Wie schonmal erwähnt, das stimmt nicht:

Santa Claus ist die Erfindung eines in die USA ausgewanderten deutschen Karikaturisten (und basiert damit auf dem Nikolausi), erst 70 Jahre nach seiner Erfindung hat Coca Cola ihn dann in den 30er Jahren für die Weihnachts-Werbekampagne "misbraucht".^^

http://www.zeit.de/2002/50/A-Nast


----------



## Berserkerkitten (29. Oktober 2008)

FranUnFine schrieb:


> Wie schonmal erwähnt, das stimmt nicht:
> 
> Santa Claus ist die Erfindung eines in die USA ausgewanderten deutschen Karikaturisten (und basiert damit auf dem Nikolausi), erst 70 Jahre nach seiner Erfindung hat Coca Cola ihn dann in den 30er Jahren für die Weihnachts-Werbekampagne "misbraucht".^^
> 
> http://www.zeit.de/2002/50/A-Nast



Der Weihnachtsmann, wie man ihn heute kennt, ist aber nach wie vor ganz stark an den Werbe-Santa des Limonadenherstellers angelehnt. Ursprünglich war der ne ganze Ecke schlanker, hatte einen dunklen Spitzbart und war auch nicht rot-weiß eingekleidet.


----------



## Selor Kiith (29. Oktober 2008)

Unser Nikolaus kommt 3 Wochen früher ja... aber nehmen wir jetzt mal die Englische Bezeichnung "Santa Claus" wenn man es wieder auf seinen Ursprung zurückbildet kommt da auch schnell "Saint Nicholas" (findet man übrigen schnell heraus wenn man Saint Nicholas schnell spricht und halt mit jeweiligen Dialekt und der Durchschnittsbürger damals konnte mit sowas meist eh nichts anfangen und daraus wurde über die Zeit das vereinfachte Bürgerliche Santa Claus) und übrigens ist der Dicke bärtige Santa Claus schon seit 1881 und nicht erst seit der Coca Cola Kampagne 1930 als solcher zu erkennen, damals jedoch nicht in dem grellen Coca Cola Rot sondern in einem Dunklen Weinrot 


			Dieser Inhalt steht nur eingeloggten Mitgliedern zur Verfügung.
        

 Such einfach mal nach Bildern von Thomas Nast ^^ Coke hat wie gesagt lediglich die Farben verändert...


----------



## Dannie (29. Oktober 2008)

Dieser Inhalt steht nur eingeloggten Mitgliedern zur Verfügung.
        

 













mhhhhm buffed.de war-europe.com  google.de


----------



## Berserkerkitten (29. Oktober 2008)

Na ja, offensichtlich gibt's so viele Geschichten zu Santa und wo der nun wirklich herkommt und wieso der heute nun so aussieht, aber was man letztendlich davon glauben will oder nicht, bleibt wohl jedem selbst überlassen. Trotzdem interessant, wie man sich den Kopf über fiktive Gestalten zerbrechen kann. .D


----------



## Selor Kiith (29. Oktober 2008)

Es stimmt lediglich das Coca Cola sein Bildnis berühmt gemacht hat... sonst ist an der Coke geschichte nichts dran ^^


----------



## Darokan (29. Oktober 2008)

Ich frage mich immer wieder was mit diesem Troll los ist... Sorzzara


----------



## HGVermillion (29. Oktober 2008)

Sorzzara schrieb:


> Weiss jemand ab WANN genau das ganze startet?

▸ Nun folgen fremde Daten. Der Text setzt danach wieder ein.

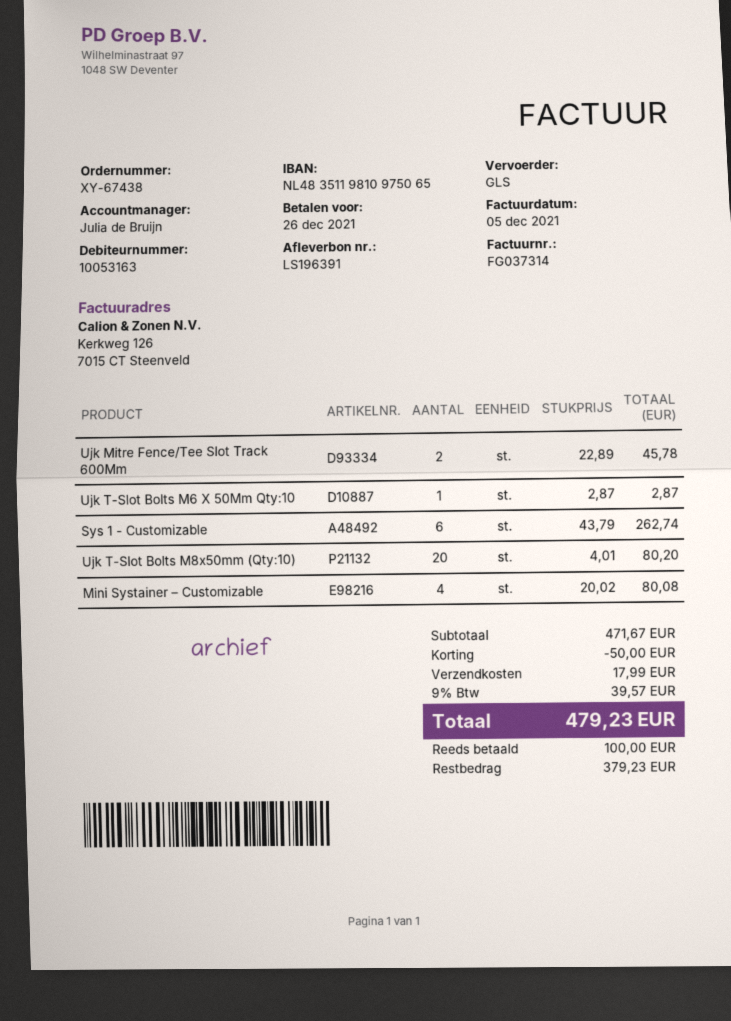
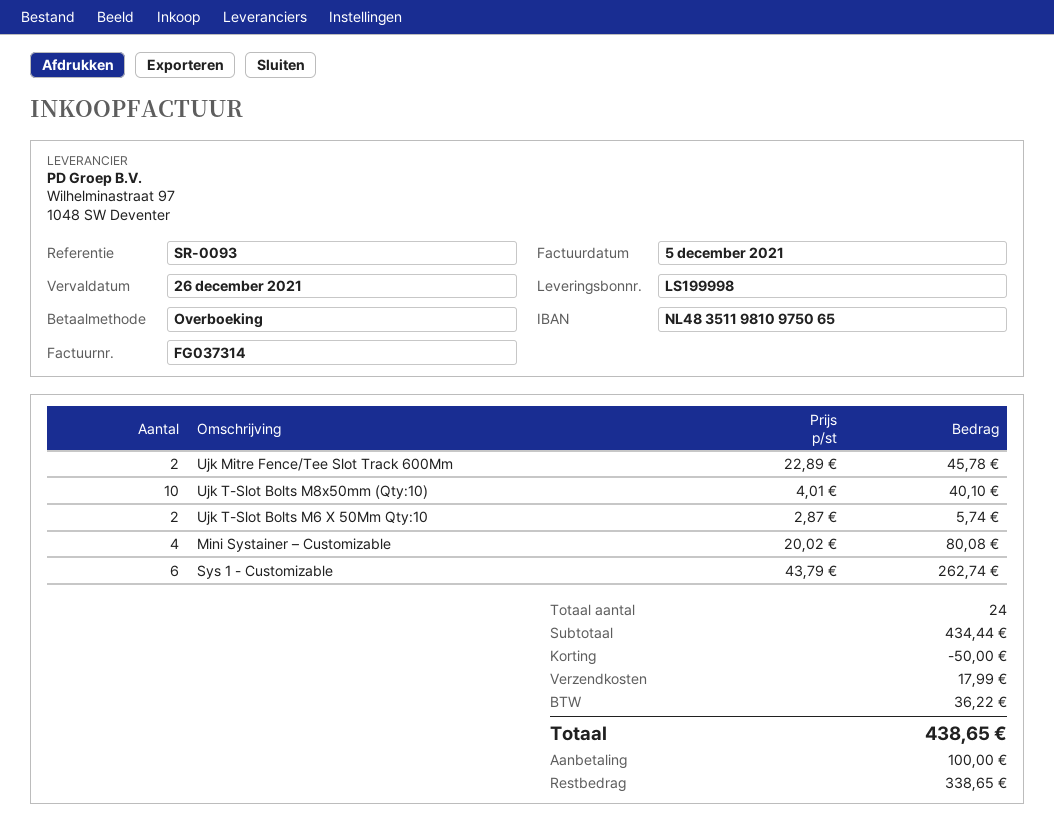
delivery note number: LS196391 -> LS199998
Ujk T-Slot Bolts M6 X 50Mm Qty:10: 1 x 2.87 = 2.87 -> 2 x 2.87 = 5.74
Ujk T-Slot Bolts M8x50mm (Qty:10): 20 x 4.01 = 80.20 -> 10 x 4.01 = 40.10
subtotal: 471.67 -> 434.44
tax: 39.57 -> 36.22
total: 479.23 -> 438.65
balance: 379.23 -> 338.65

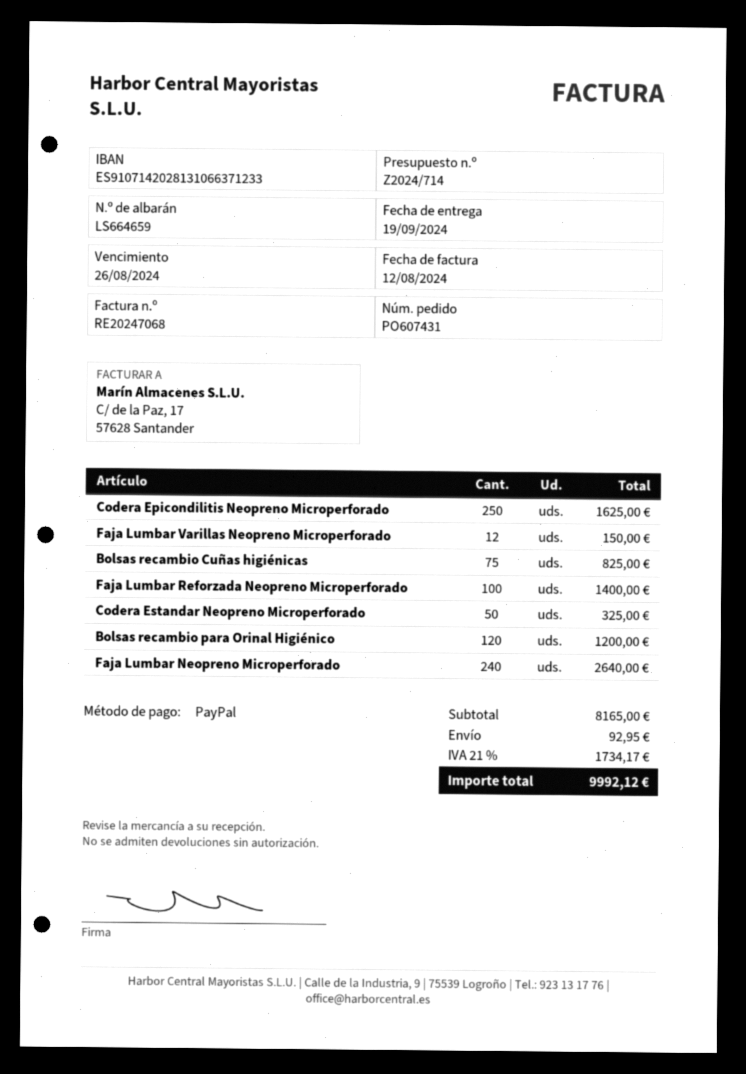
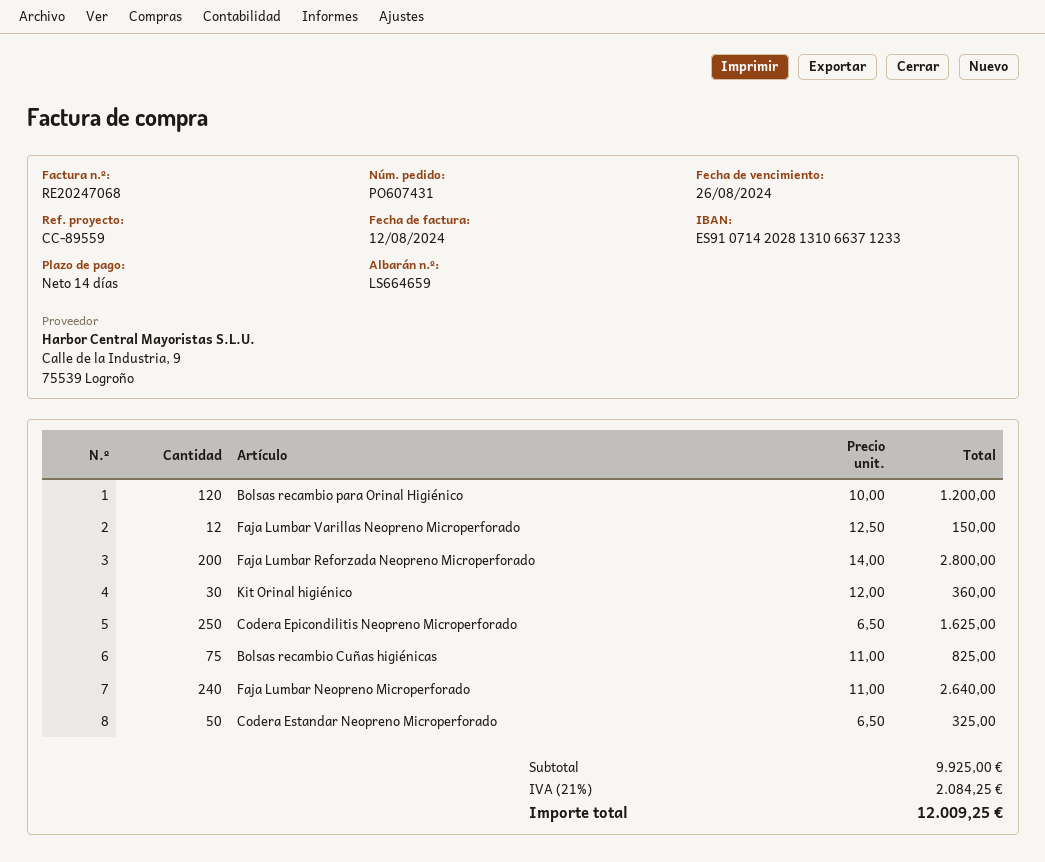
Faja Lumbar Reforzada Neopreno Microperforado: 100 for 1400.00 -> 200 for 2800.00
Kit Orinal higiénico: none -> 30 for 360.00
subtotal: 8165.00 -> 9925.00
shipping: 92.95 -> none
tax: 21% = 1734.17 -> 21% = 2084.25
total: 9992.12 -> 12009.25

Ab morgen, Donnerstag den 30 Oktober.

Aber nun zum Kerntema, ich finds dämlich das die 2 neuen Klassen erst nach dem Halloween event eingebracht werden, so einen Umhang hätte ich für meinen Gardisten gebraucht :/

Und kommt mal wieder von euerem Offtopic runter, das ist die selbe Leier wie "Blizzard hats erfunden" "Nein sie habens geklaut" "Und als allererstes war aber das da....", das können wir so etwig weiterführen und kommen dennoch nicht vom Fleck.


----------



## Skathloc (29. Oktober 2008)

Vermillion_von_Baelgun schrieb:


> Ab morgen, Donnerstag den 30 Oktober.
> 
> Aber nun zum Kerntema, ich finds dämlich das die 2 neuen Klassen erst nach dem Halloween event eingebracht werden, so einen Umhang hätte ich für meinen Gardisten gebraucht :/



Ich denke er meinte die Uhrzeit.
Da ich vermute dass die morgen den Patch 1.0.4 auf die Server haun (die Event-sachen müssen ja auch aufgespielt werden, dann kann man das in einem Patch machen), würde ich sagen wenn der Patch drauf ist.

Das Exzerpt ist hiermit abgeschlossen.